While recent history highlights deep problems with large banks taking excessive risks, entirely replacing them would create significant economic challenges.

However, emerging alternative banking models are forcing change while expanding access to capital across society. Hybrid approaches may develop that retain the strengths of traditional models while integrating aspects of new innovations.

FAQ

Q: How did banking first emerge in history?
A: Banking first emerged in 11th century Italy as merchants sought simpler ways to exchange currencies and obtain credit to facilitate trade across Europe.

Q: What risks do modern banks take today?
A: Banks take risks by lending out money from customer deposits at higher interest rates, calculating that enough borrowers will repay their loans to be profitable.

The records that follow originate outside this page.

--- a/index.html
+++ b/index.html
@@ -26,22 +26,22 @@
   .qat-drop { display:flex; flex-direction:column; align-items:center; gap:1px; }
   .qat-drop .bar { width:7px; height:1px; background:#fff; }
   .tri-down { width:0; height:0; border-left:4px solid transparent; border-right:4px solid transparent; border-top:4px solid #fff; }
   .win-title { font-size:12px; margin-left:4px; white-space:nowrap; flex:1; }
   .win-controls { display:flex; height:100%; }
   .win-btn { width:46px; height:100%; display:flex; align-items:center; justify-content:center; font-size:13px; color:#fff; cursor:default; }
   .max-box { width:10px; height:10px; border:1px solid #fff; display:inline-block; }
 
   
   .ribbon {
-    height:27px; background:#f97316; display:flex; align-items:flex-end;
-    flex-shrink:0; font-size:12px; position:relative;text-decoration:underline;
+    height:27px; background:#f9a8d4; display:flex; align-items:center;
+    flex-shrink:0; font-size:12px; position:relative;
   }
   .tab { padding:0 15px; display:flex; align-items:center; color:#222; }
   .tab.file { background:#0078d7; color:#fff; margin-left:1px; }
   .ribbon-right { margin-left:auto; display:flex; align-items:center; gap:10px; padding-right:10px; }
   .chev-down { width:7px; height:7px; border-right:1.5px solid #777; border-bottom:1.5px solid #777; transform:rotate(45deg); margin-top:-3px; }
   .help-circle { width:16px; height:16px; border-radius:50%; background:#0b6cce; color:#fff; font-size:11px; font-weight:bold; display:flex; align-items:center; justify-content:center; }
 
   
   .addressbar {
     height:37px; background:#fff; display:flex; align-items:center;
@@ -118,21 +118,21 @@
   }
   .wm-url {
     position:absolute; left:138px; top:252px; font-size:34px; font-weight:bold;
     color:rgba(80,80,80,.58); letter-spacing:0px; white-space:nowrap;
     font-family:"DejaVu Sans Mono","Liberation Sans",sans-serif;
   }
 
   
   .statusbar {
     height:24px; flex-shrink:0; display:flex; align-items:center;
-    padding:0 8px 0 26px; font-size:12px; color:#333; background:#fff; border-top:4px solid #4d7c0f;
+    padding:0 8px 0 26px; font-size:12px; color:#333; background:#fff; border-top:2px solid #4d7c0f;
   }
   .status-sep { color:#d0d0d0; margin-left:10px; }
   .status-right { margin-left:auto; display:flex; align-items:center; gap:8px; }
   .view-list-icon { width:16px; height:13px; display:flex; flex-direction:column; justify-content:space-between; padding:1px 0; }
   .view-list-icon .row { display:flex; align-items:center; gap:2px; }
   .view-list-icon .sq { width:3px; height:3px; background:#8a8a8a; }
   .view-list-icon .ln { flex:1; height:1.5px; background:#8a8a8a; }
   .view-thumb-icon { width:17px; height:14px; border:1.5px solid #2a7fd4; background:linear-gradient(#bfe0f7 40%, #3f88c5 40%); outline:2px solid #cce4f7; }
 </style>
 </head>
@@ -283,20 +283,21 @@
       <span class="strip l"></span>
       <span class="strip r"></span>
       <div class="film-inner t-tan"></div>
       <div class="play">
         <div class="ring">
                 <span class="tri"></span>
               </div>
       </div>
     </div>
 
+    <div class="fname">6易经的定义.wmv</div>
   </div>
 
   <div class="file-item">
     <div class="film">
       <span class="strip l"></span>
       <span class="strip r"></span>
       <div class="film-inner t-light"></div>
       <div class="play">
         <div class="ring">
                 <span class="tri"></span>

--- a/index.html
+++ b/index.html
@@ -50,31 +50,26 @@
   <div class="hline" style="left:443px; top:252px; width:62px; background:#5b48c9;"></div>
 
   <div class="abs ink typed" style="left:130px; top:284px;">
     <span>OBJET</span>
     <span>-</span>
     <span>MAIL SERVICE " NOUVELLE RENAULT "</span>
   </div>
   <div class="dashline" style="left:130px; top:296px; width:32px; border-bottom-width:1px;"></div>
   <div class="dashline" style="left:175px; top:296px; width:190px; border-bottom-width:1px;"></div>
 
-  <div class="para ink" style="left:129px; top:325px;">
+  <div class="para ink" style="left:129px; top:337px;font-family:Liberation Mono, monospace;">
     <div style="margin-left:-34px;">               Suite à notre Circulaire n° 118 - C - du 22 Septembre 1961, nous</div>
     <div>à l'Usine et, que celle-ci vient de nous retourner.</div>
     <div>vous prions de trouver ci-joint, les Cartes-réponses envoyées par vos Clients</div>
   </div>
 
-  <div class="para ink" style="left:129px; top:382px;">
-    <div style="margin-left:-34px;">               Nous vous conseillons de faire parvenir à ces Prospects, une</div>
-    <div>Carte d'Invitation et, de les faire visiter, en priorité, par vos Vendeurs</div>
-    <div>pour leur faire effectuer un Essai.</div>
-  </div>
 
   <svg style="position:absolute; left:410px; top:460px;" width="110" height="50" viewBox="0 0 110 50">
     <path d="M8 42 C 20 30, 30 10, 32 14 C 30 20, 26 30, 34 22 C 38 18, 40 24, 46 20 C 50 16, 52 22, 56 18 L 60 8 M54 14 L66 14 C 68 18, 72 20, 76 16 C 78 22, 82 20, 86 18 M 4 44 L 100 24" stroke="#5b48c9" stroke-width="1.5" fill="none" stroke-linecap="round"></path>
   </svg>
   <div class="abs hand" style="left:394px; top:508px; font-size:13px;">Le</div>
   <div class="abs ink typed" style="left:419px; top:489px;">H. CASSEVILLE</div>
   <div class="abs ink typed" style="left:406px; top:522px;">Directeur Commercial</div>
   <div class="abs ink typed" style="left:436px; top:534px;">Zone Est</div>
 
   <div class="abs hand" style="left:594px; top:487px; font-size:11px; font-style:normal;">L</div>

Q: What caused the 2008 financial crisis?
A: The 2008 crisis was triggered by major banks taking excessive risks with subprime mortgages, causing a housing bubble and stock market crash when borrowers defaulted.

Q: How did governments respond to the 2008 banking crisis?
A: Governments bailed out banks with billions in aid and imposed new regulations to govern risk-taking and require emergency reserves.

Q: What alternative banking models are gaining popularity?
A: Alternative models like investment banks, credit unions, crowdfunding platforms, and microcredit lenders are getting popular.

Q: Why are banks so important for the economy?
A: Banks play a crucial role in providing liquidity for economic growth by lending out unused capital from savers to individuals and businesses.

Q: How did the traditional role of banks change over time?
A: Many banks abandoned prudent long-term lending to chase short-term profits through risky trading and complex instruments.

Q: What protects customers if a bank fails today?
A: Regulations like deposit insurance and emergency reserves aim to prevent bank failures and protect customers if they still occur.

Q: Are crowdfunding platforms a viable alternative model?
A: Yes, crowdfunding spreads investment risks widely while enabling people to fund ideas they believe in.

Q: How do microcredits help people escape poverty?
A: Small microcredit loans help entrepreneurs in developing countries start businesses and gain economic opportunities.